_Directions_
In your copy of the data below, reproduce every entry exactly and omit the pictures.

_Records for the task_
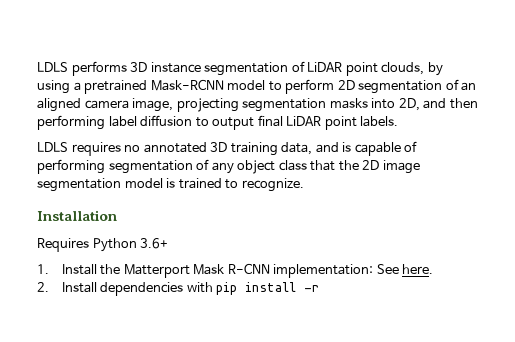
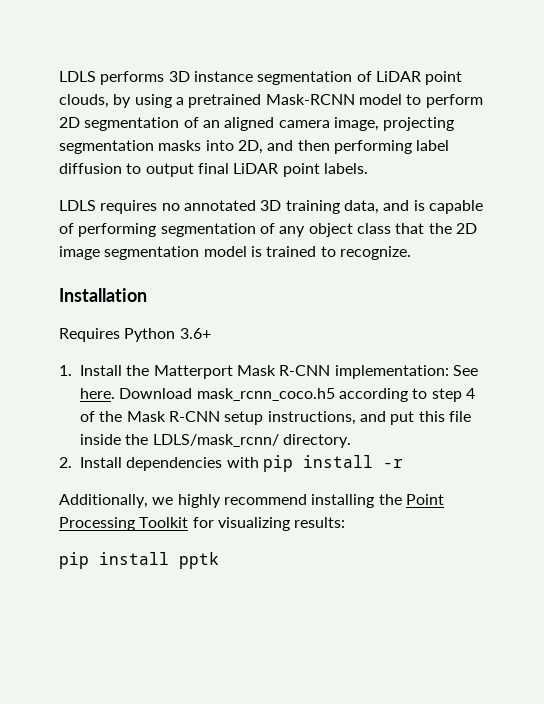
+ Download mask_rcnn_coco.h5 according to step 4 of the Mask R-CNN setup instructions, and put this file inside the LDLS/mask_rcnn/ directory.
+ Additionally, we highly recommend installing the Point Processing Toolkit for visualizing results:
+ pip install pptk

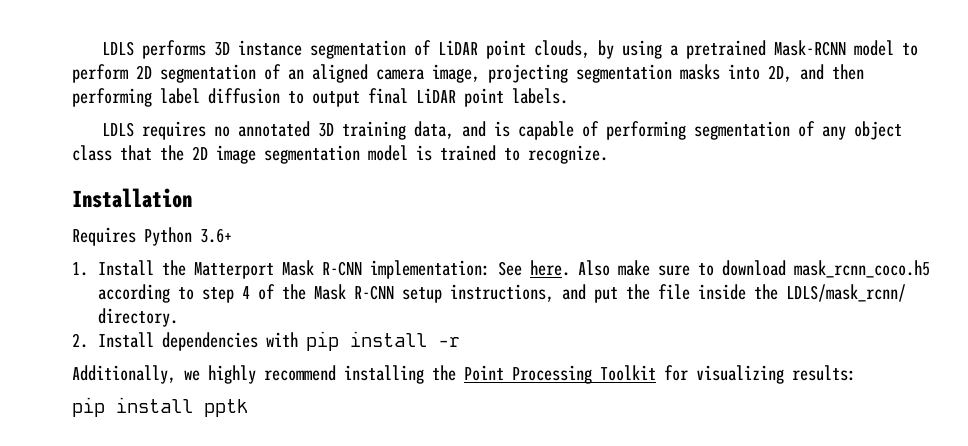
- Download mask_rcnn_coco.h5 according to step 4 of the Mask R-CNN setup instructions, and put this file inside the LDLS/mask_rcnn/ directory.
+ Also make sure to download mask_rcnn_coco.h5 according to step 4 of the Mask R-CNN setup instructions, and put the file inside the LDLS/mask_rcnn/ directory.

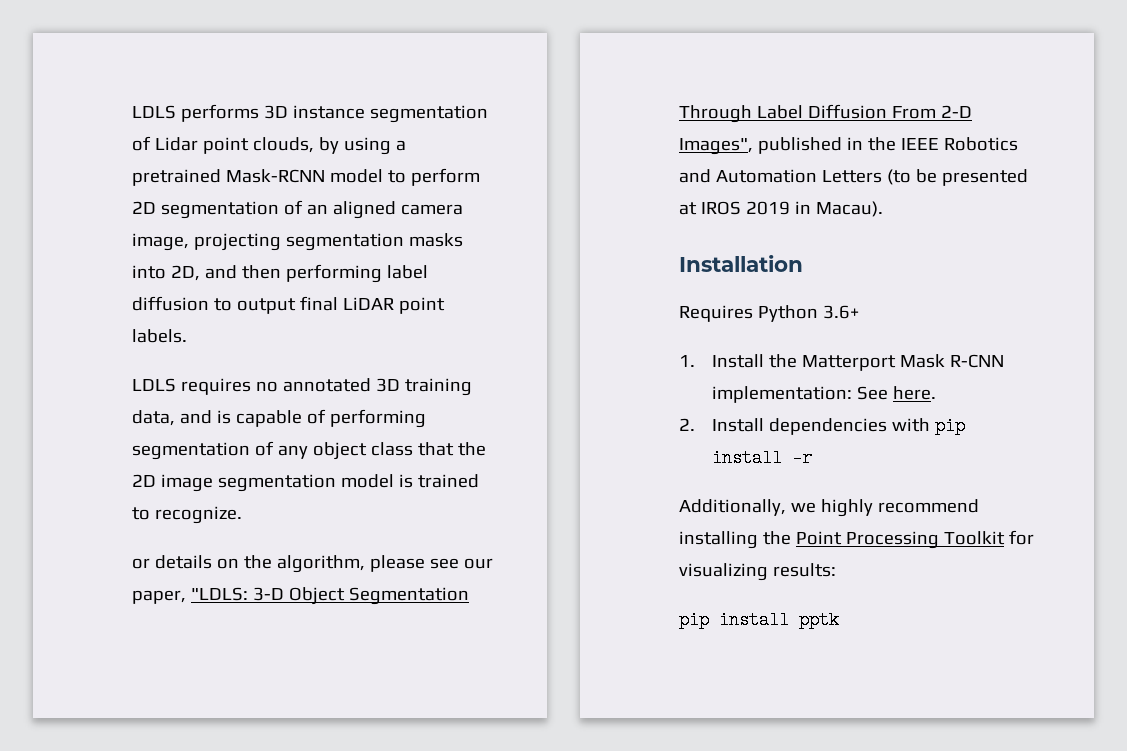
- LDLS performs 3D instance segmentation of LiDAR point clouds, by using a pretrained Mask-RCNN model to perform 2D segmentation of an aligned camera image, projecting segmentation masks into 2D, and then performing label diffusion to output final LiDAR point labels.
+ LDLS performs 3D instance segmentation of Lidar point clouds, by using a pretrained Mask-RCNN model to perform 2D segmentation of an aligned camera image, projecting segmentation masks into 2D, and then performing label diffusion to output final LiDAR point labels.
+ or details on the algorithm, please see our paper, "LDLS: 3-D Object Segmentation Through Label Diffusion From 2-D Images", published in the IEEE Robotics and Automation Letters (to be presented at IROS 2019 in Macau).
- Also make sure to download mask_rcnn_coco.h5 according to step 4 of the Mask R-CNN setup instructions, and put the file inside the LDLS/mask_rcnn/ directory.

_Response to this task_
+ Download mask_rcnn_coco.h5 according to step 4 of the Mask R-CNN setup instructions, and put this file inside the LDLS/mask_rcnn/ directory.
+ Additionally, we highly recommend installing the Point Processing Toolkit for visualizing results:
+ pip install pptk

- Download mask_rcnn_coco.h5 according to step 4 of the Mask R-CNN setup instructions, and put this file inside the LDLS/mask_rcnn/ directory.
+ Also make sure to download mask_rcnn_coco.h5 according to step 4 of the Mask R-CNN setup instructions, and put the file inside the LDLS/mask_rcnn/ directory.

- LDLS performs 3D instance segmentation of LiDAR point clouds, by using a pretrained Mask-RCNN model to perform 2D segmentation of an aligned camera image, projecting segmentation masks into 2D, and then performing label diffusion to output final LiDAR point labels.
+ LDLS performs 3D instance segmentation of Lidar point clouds, by using a pretrained Mask-RCNN model to perform 2D segmentation of an aligned camera image, projecting segmentation masks into 2D, and then performing label diffusion to output final LiDAR point labels.
+ or details on the algorithm, please see our paper, "LDLS: 3-D Object Segmentation Through Label Diffusion From 2-D Images", published in the IEEE Robotics and Automation Letters (to be presented at IROS 2019 in Macau).
- Also make sure to download mask_rcnn_coco.h5 according to step 4 of the Mask R-CNN setup instructions, and put the file inside the LDLS/mask_rcnn/ directory.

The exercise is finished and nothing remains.